- _Activity_:
What is needed is an exact copy of the records below, with the pictures left out.

[Records for the exercise]

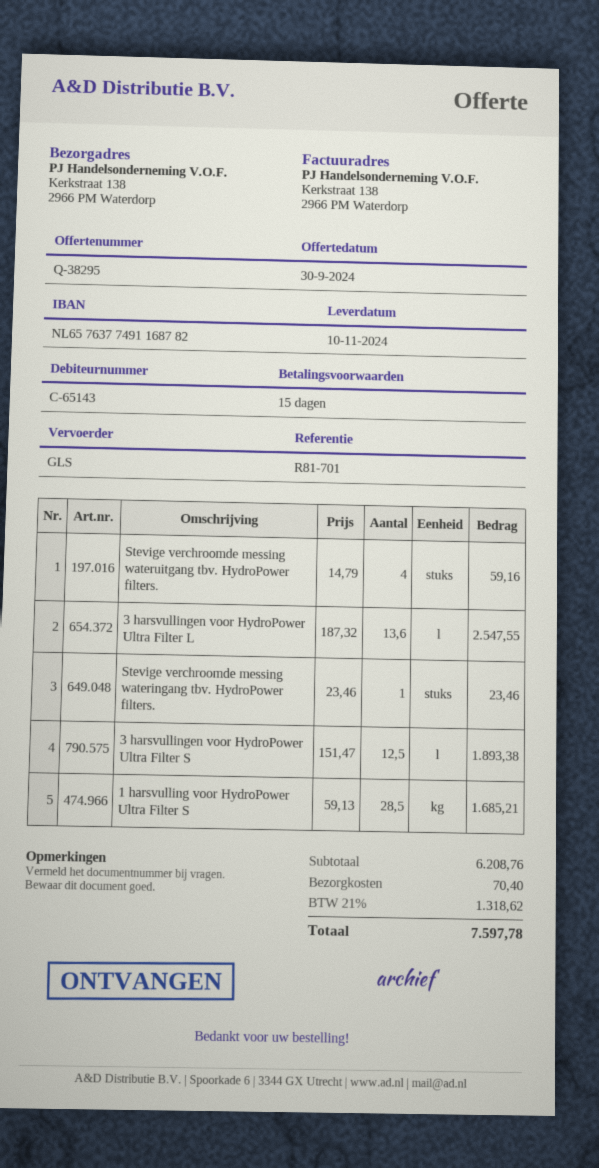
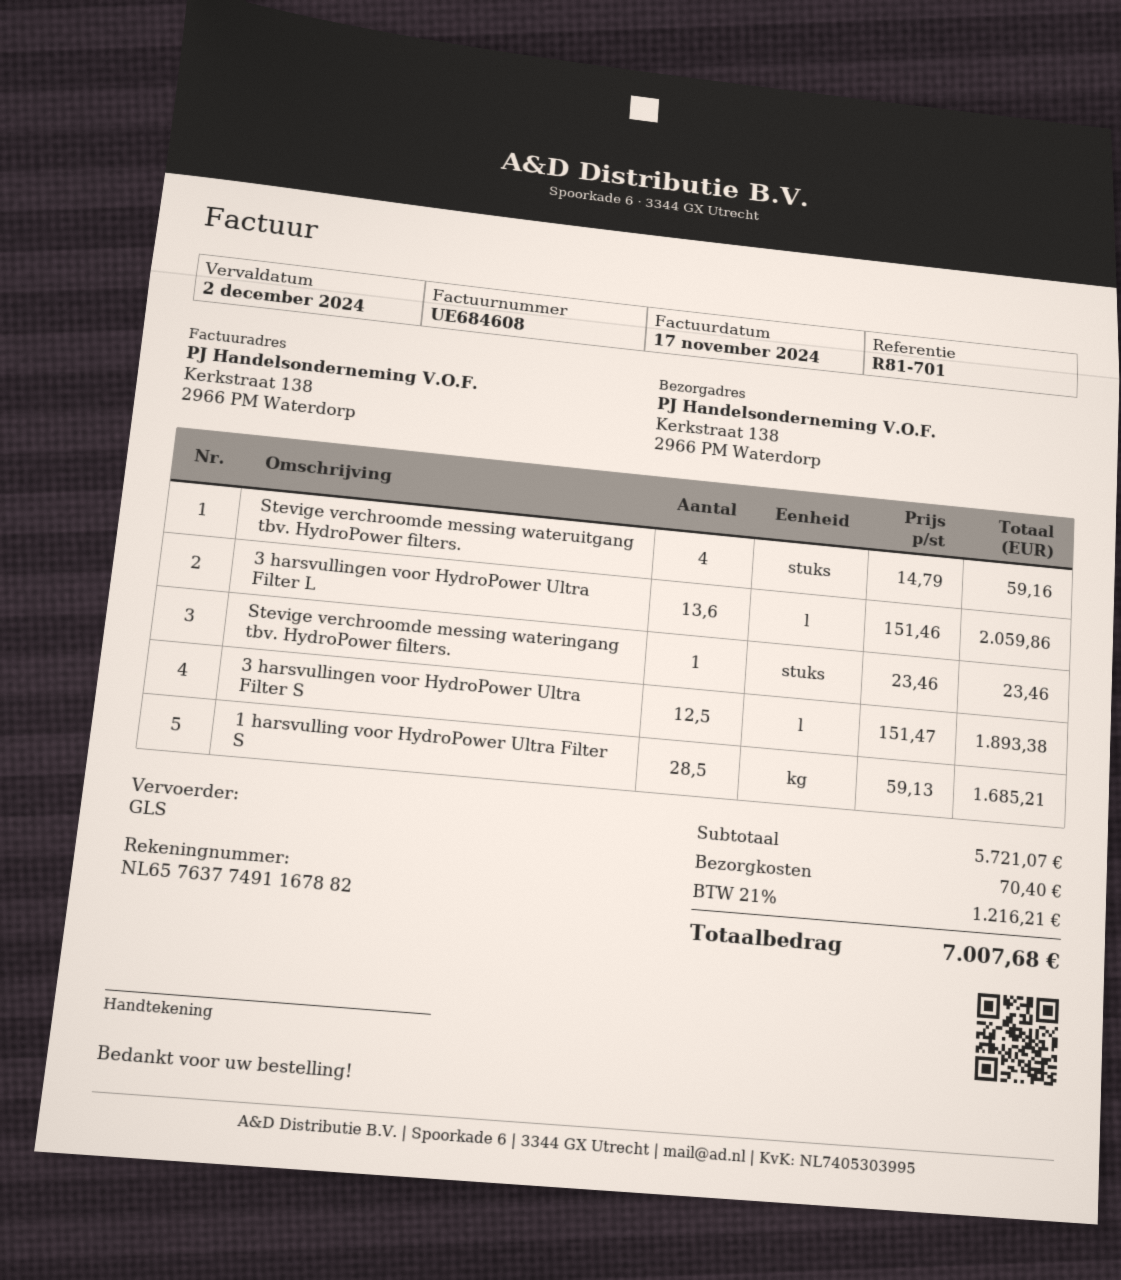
bank account: NL6576377491168782 -> NL6576377491167882
3 harsvullingen voor HydroPower Ultra Filter L: 13.6 x 187.32 = 2547.55 -> 13.6 x 151.46 = 2059.86
subtotal: 6208.76 -> 5721.07
tax: 21% = 1318.62 -> 21% = 1216.21
total: 7597.78 -> 7007.68

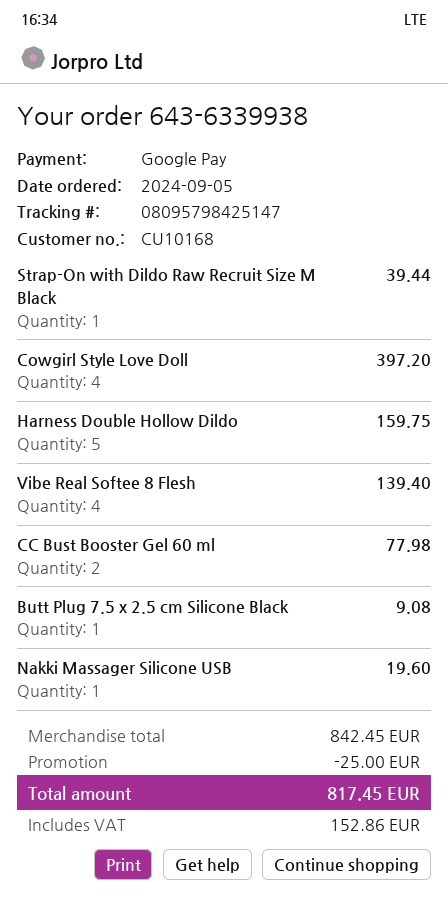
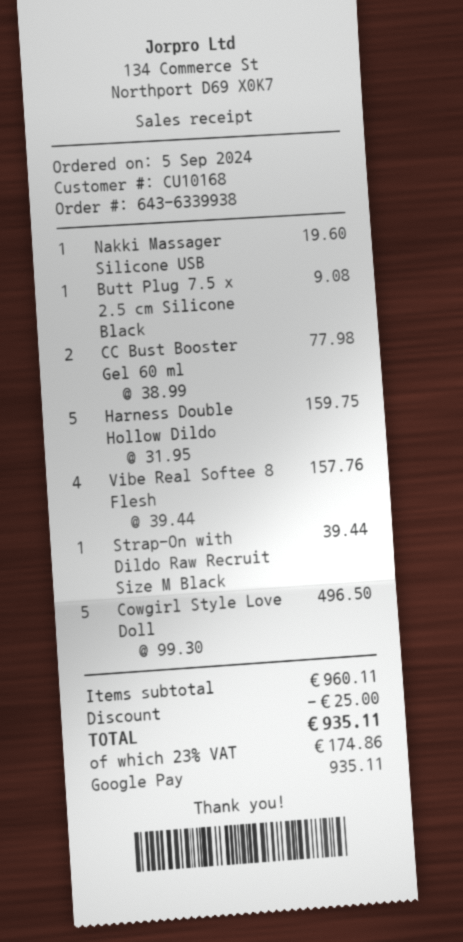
Cowgirl Style Love Doll: 4 for 397.20 -> 5 for 496.50
Vibe Real Softee 8 Flesh: 4 for 139.40 -> 4 for 157.76
subtotal: 842.45 -> 960.11
tax: 152.86 -> 174.86
total: 817.45 -> 935.11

[/Records for the exercise]

- _Task answer_:
bank account: NL6576377491168782 -> NL6576377491167882
3 harsvullingen voor HydroPower Ultra Filter L: 13.6 x 187.32 = 2547.55 -> 13.6 x 151.46 = 2059.86
subtotal: 6208.76 -> 5721.07
tax: 21% = 1318.62 -> 21% = 1216.21
total: 7597.78 -> 7007.68

Cowgirl Style Love Doll: 4 for 397.20 -> 5 for 496.50
Vibe Real Softee 8 Flesh: 4 for 139.40 -> 4 for 157.76
subtotal: 842.45 -> 960.11
tax: 152.86 -> 174.86
total: 817.45 -> 935.11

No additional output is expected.